モオルダアは、どう考えても美女の登場しないこの事件の捜査はしたくないようだ。

「捜査はすべきですわ。この犯人を捕まえて、コウモンの狼がいないということを証明すればいいというだけなんですから」

モオルダアはこの答えにガッカリしていた。こんな汚い話にスケアリーがのってくるとは思っていなかったのだ。それにこういう場合「コウモンの狼」に遭遇するのはモオルダアだけで、後からスケアリーにいくら説明しても信じてもらえない、ということになるに決まっている。

「モオルダア。ぐずぐずしている暇はありませんわよ」

スケアリーがモオルダアを引っ張って部屋を出ていく。

「ホントに行くの?」

モオルダアはこれから起こることを想像して思わず鼻をつまんだ。

02. 結末

 この先はあまりに下品な話が続くため公開できません。一応、結末だけを書いておきましょう。モオルダアの少女的第六感によって何とかコウモンの狼を捕獲することに成功。捕まえてみるとコウモンがオオカミなのではなくて、人間に寄生するオオカミがコウモンから顔を出していたのだということが解った。
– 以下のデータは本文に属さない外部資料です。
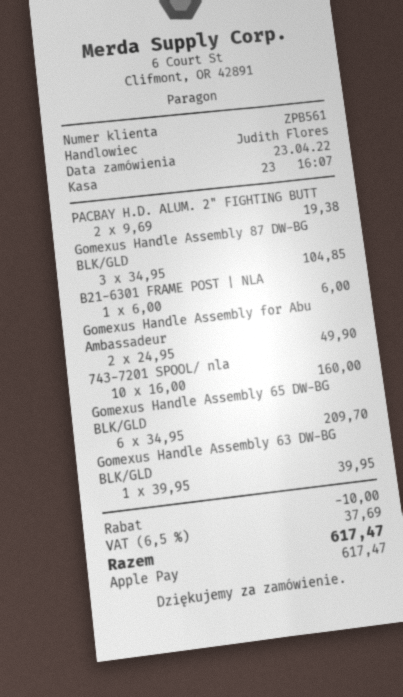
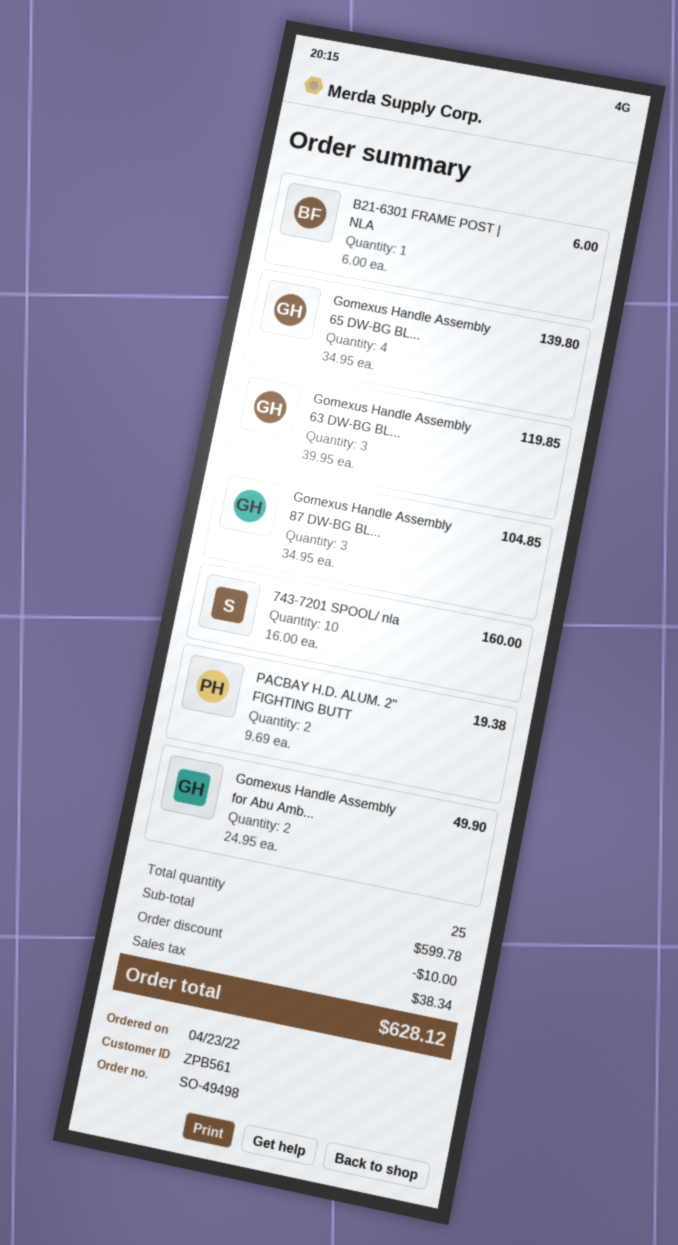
Gomexus Handle Assembly 65 DW-BG BLK/GLD: 6 x 34.95 = 209.70 -> 4 x 34.95 = 139.80
Gomexus Handle Assembly 63 DW-BG BLK/GLD: 1 x 39.95 = 39.95 -> 3 x 39.95 = 119.85
tax: 37.69 -> 38.34
total: 617.47 -> 628.12

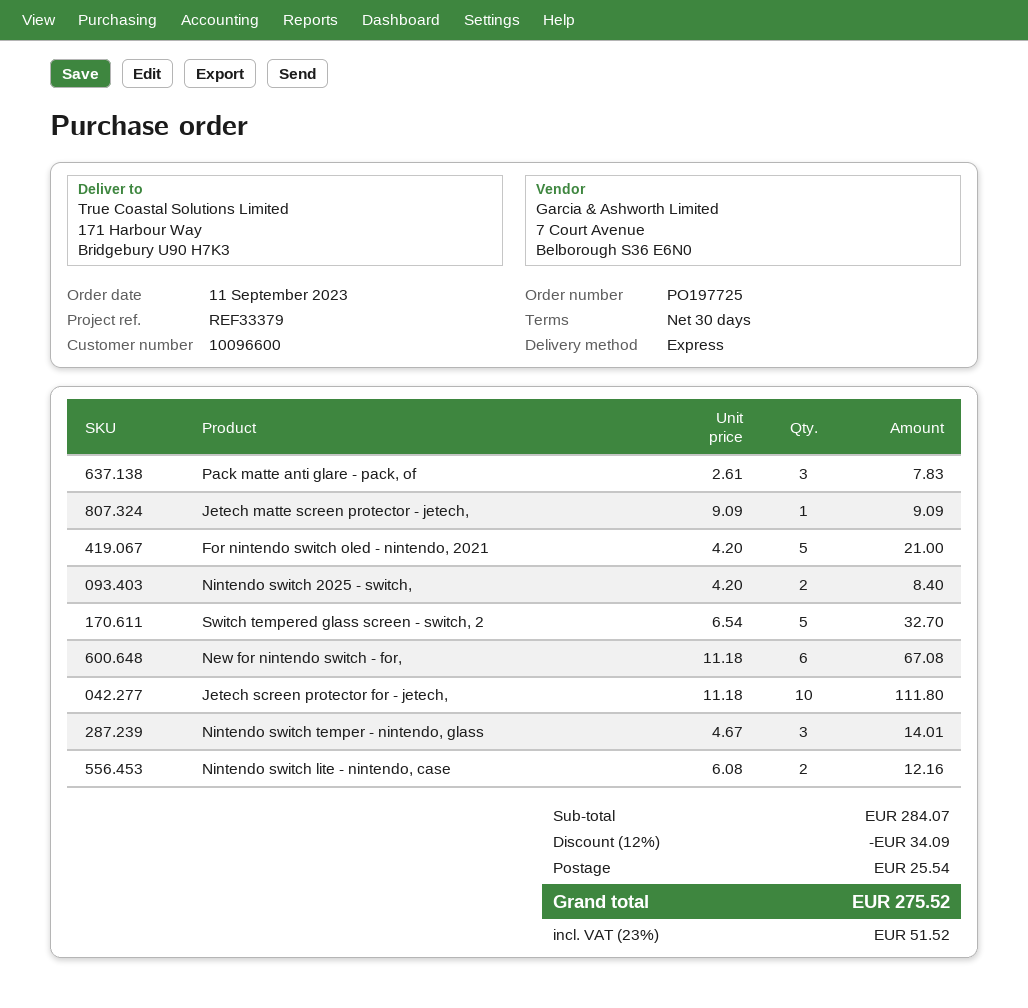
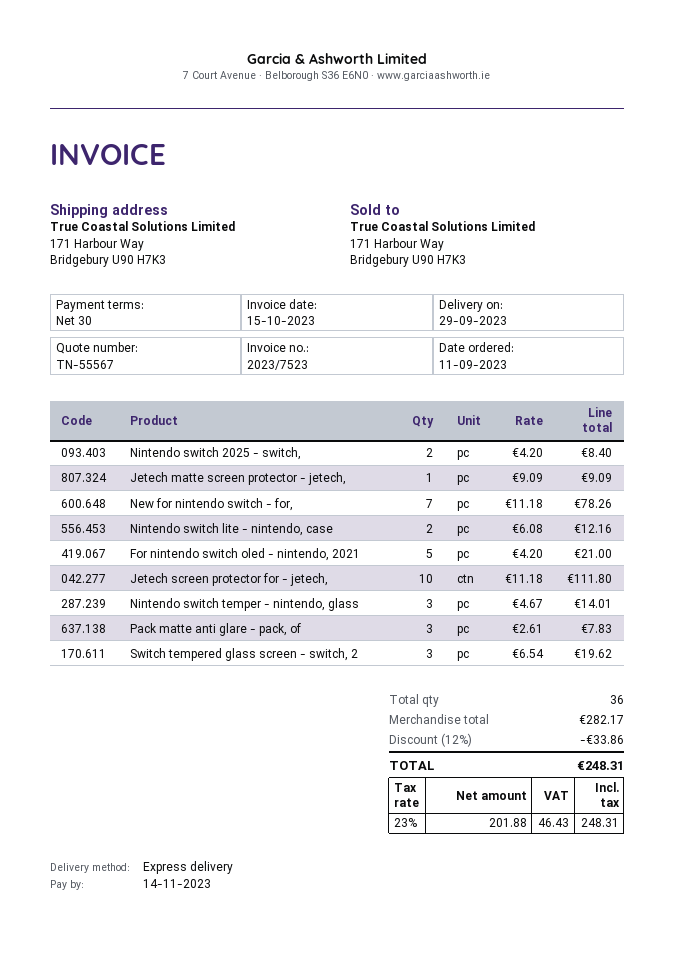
Switch tempered glass screen - switch, 2: 5 x 6.54 = 32.70 -> 3 x 6.54 = 19.62
New for nintendo switch - for,: 6 x 11.18 = 67.08 -> 7 x 11.18 = 78.26
subtotal: 284.07 -> 282.17
discount: 12% = 34.09 -> 12% = 33.86
shipping: 25.54 -> none
tax: 23% = 51.52 -> 23% = 46.43
total: 275.52 -> 248.31

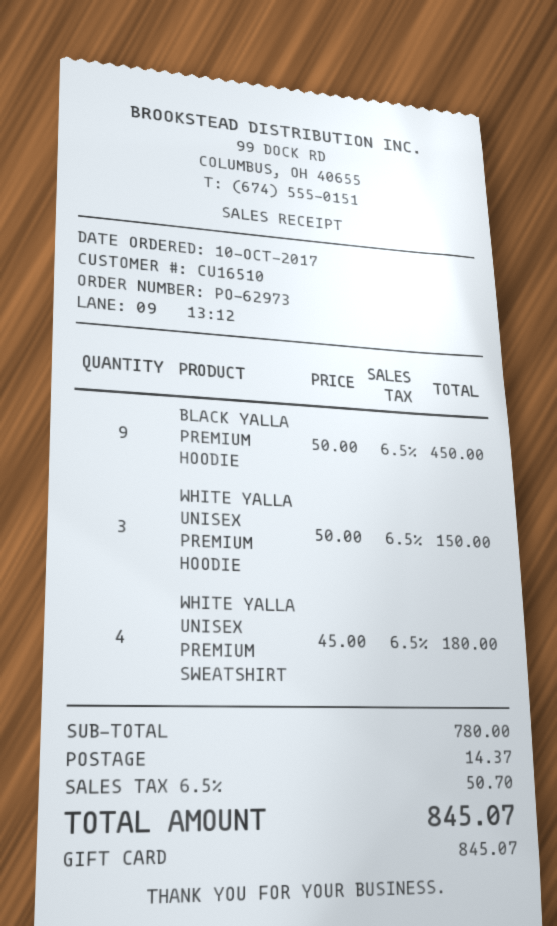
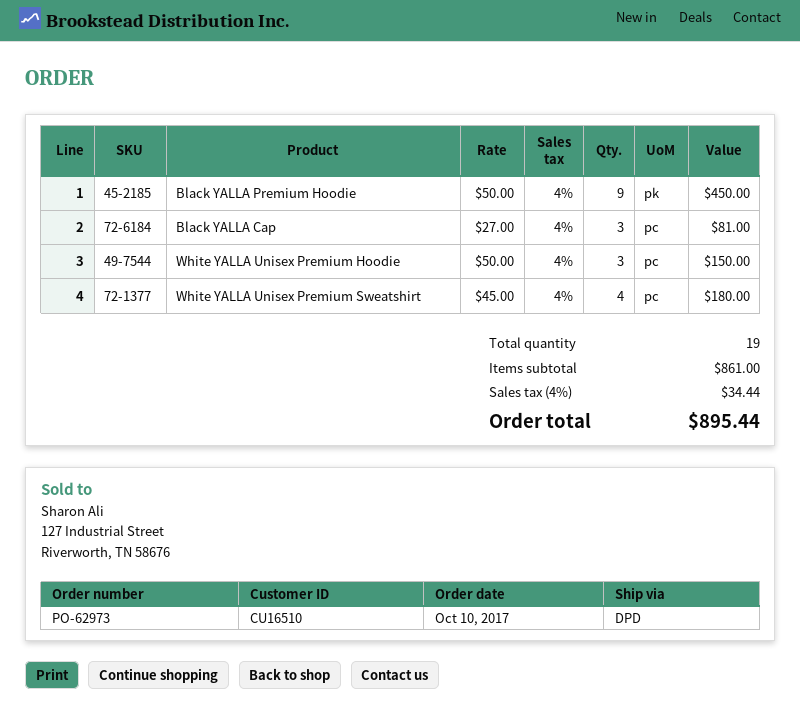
Black YALLA Cap: none -> 3 x 27.00 = 81.00
subtotal: 780.00 -> 861.00
shipping: 14.37 -> none
tax: 6.5% = 50.70 -> 4% = 34.44
total: 845.07 -> 895.44

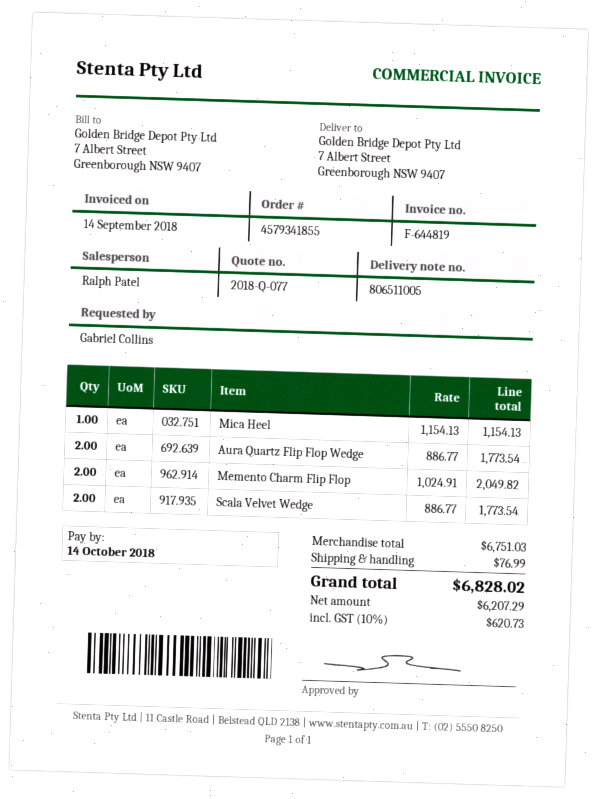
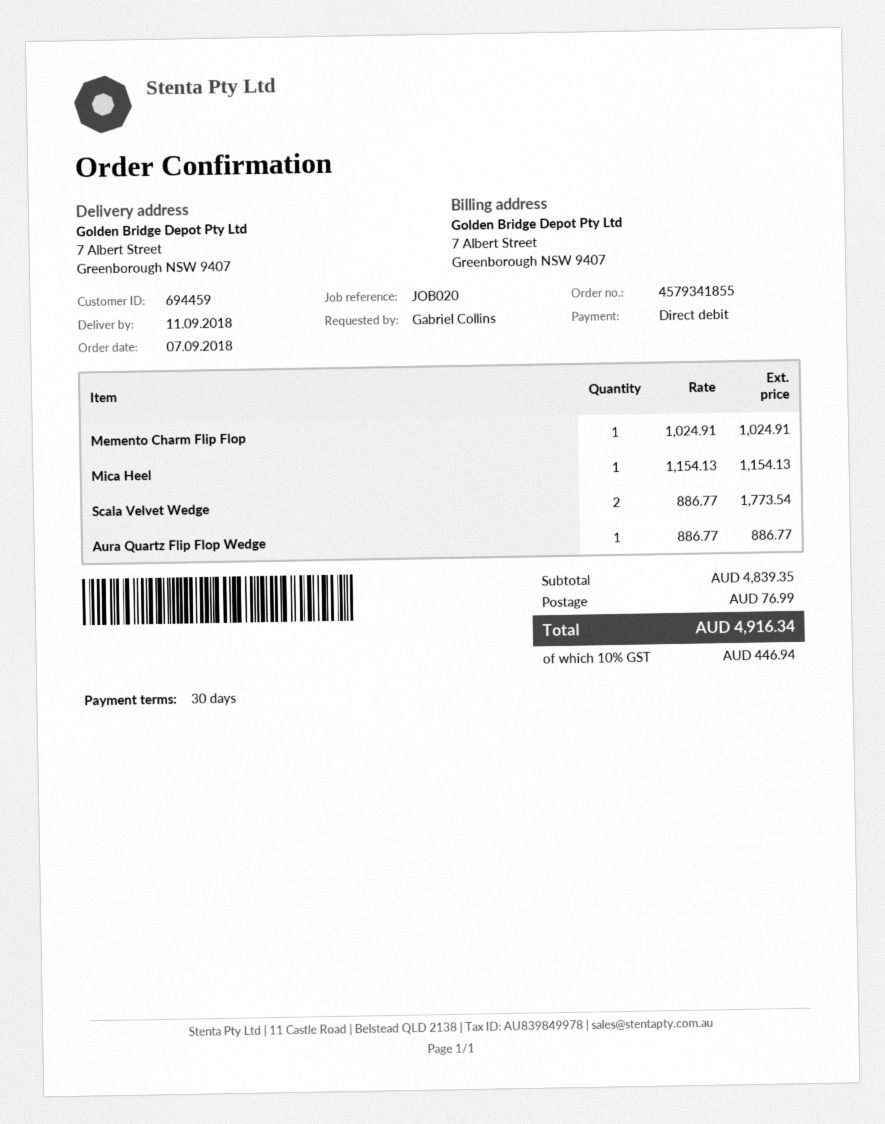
Aura Quartz Flip Flop Wedge: 2 x 886.77 = 1773.54 -> 1 x 886.77 = 886.77
Memento Charm Flip Flop: 2 x 1024.91 = 2049.82 -> 1 x 1024.91 = 1024.91
subtotal: 6751.03 -> 4839.35
tax: 10% = 620.73 -> 10% = 446.94
total: 6828.02 -> 4916.34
 この後しばらくモオルダアはもの凄い悪臭を放っていたため、彼に近づく者は誰もいなかった。

 スケアリーがコウモンの狼を調べたところ、生物学上それは犬に分類されるということだった。幻のニホンオオカミの発見とはいかなかった。しかし、ニホンオオカミが人間の肛門から発見されて誰が喜ぶというのだろうか?